Recent advances in borophene nanosheet for supercapacitor application: Mini review

Recent advances in borophene nanosheet for supercapacitor application: Mini review


Borophene, a single-atom layer of boron, has emerged as a novel material that is stronger and more flexible than graphene, drawing significant attention and opening new avenues in the field of supercapacitors due to its excellent electrical, thermal, chemical, and mechanical properties. Borophene exhibits a higher density of states around the Fermi level, primarily originating from the pz orbital rather than px and py orbitals. The Dirac cone of borophene shows enhanced quantum capacitance, surface storage charges, and integrated quantum capacitance, thereby improving its specific capacitance.

This review discusses the theoretical predictions of borophene and highlights its unique properties compared to graphene. It also summarizes various synthesis methods for producing borophene nanosheets, including bottom-up and top-down approaches, along with their advantages and disadvantages. The review covers both theoretical predictions and experimental observations of borophene and its nanocomposites for supercapacitor applications in detail.

Additionally, the review addresses the prospects and challenges associated with developing borophene nanosheets for supercapacitor applications, providing a comprehensive summary of the current state of research in this field.

Summary for Non-Scientists

Borophene is an emerging material that is garnering significant attention in the realm of energy storage, particularly for supercapacitor devices. It consists of a single layer of boron atoms and is notable for its strength and flexibility, surpassing graphene in these aspects. One of the key attributes that makes borophene promising for supercapacitors is its high density of states at the Fermi level, indicating its ability to accommodate a large number of electrons for conducting electricity. This property is primarily attributed to the arrangement of electrons in the pz orbital, distinguishing it from the px and py orbitals.

Furthermore, borophene's Dirac cone demonstrates enhanced quantum capacitance, suggesting its capability to store more charge on its surface—ideal for supercapacitor applications.
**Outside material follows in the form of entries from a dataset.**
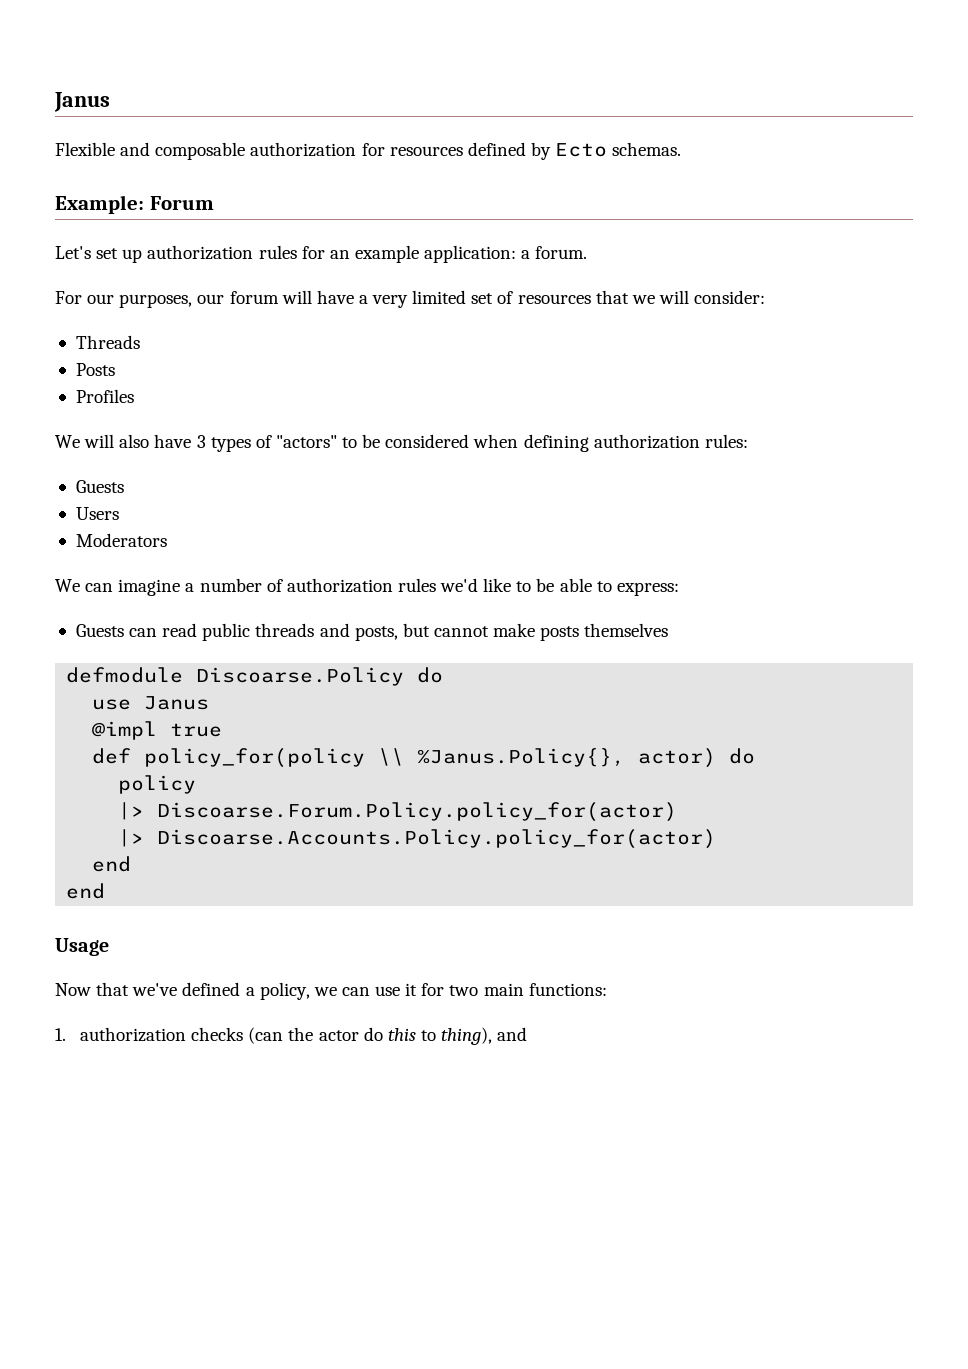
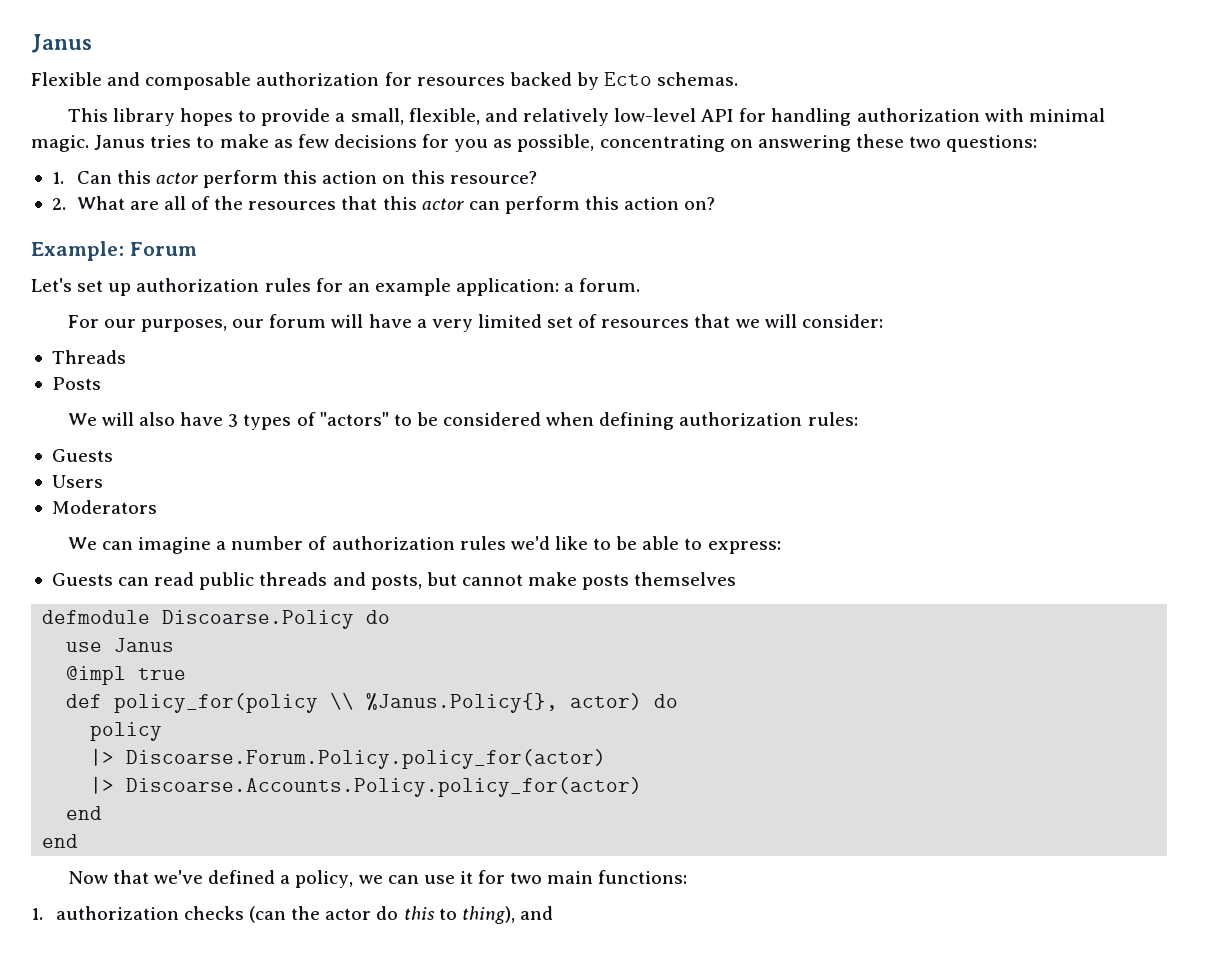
- Flexible and composable authorization for resources defined by Ecto schemas.
+ Flexible and composable authorization for resources backed by Ecto schemas.
+ This library hopes to provide a small, flexible, and relatively low-level API for handling authorization with minimal magic. Janus tries to make as few decisions for you as possible, concentrating on answering these two questions:
+ 1. Can this actor perform this action on this resource?
+ 2. What are all of the resources that this actor can perform this action on?
- Profiles
- Usage

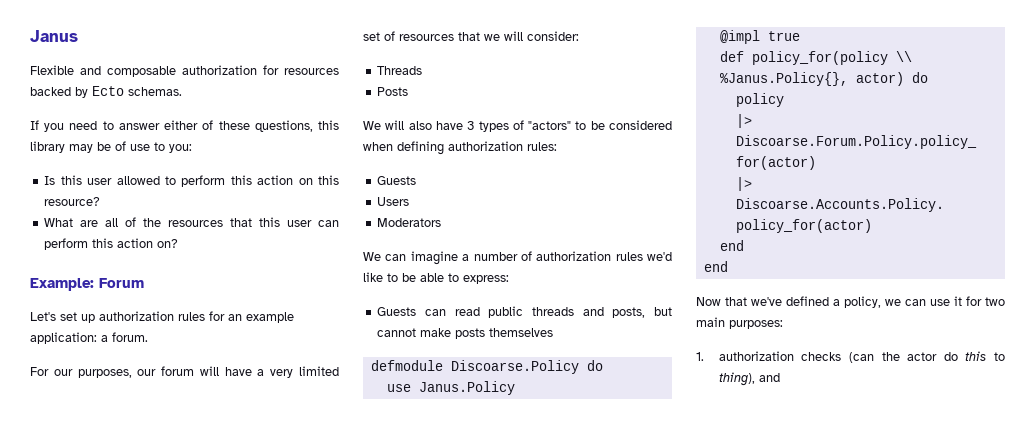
- This library hopes to provide a small, flexible, and relatively low-level API for handling authorization with minimal magic. Janus tries to make as few decisions for you as possible, concentrating on answering these two questions:
- 1. Can this actor perform this action on this resource?
+ If you need to answer either of these questions, this library may be of use to you:
+ Is this user allowed to perform this action on this resource?
- 2. What are all of the resources that this actor can perform this action on?
+ What are all of the resources that this user can perform this action on?
- use Janus
+ use Janus.Policy
- Now that we've defined a policy, we can use it for two main functions:
+ Now that we've defined a policy, we can use it for two main purposes:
The abstract of the review outlines the predictions and distinguishing features of borophene compared to graphene, along with various methods for synthesizing borophene nanosheets, each with its own advantages and limitations. The review also explores theoretical and experimental research on borophene and its composites in relation to supercapacitors, examining future possibilities and addressing the challenges that must be overcome for effective utilization of borophene nanosheets in supercapacitor technology.

In summary, borophene represents an exciting frontier in materials science due to its potential to revolutionize supercapacitors, offering efficient and rapid energy storage capabilities.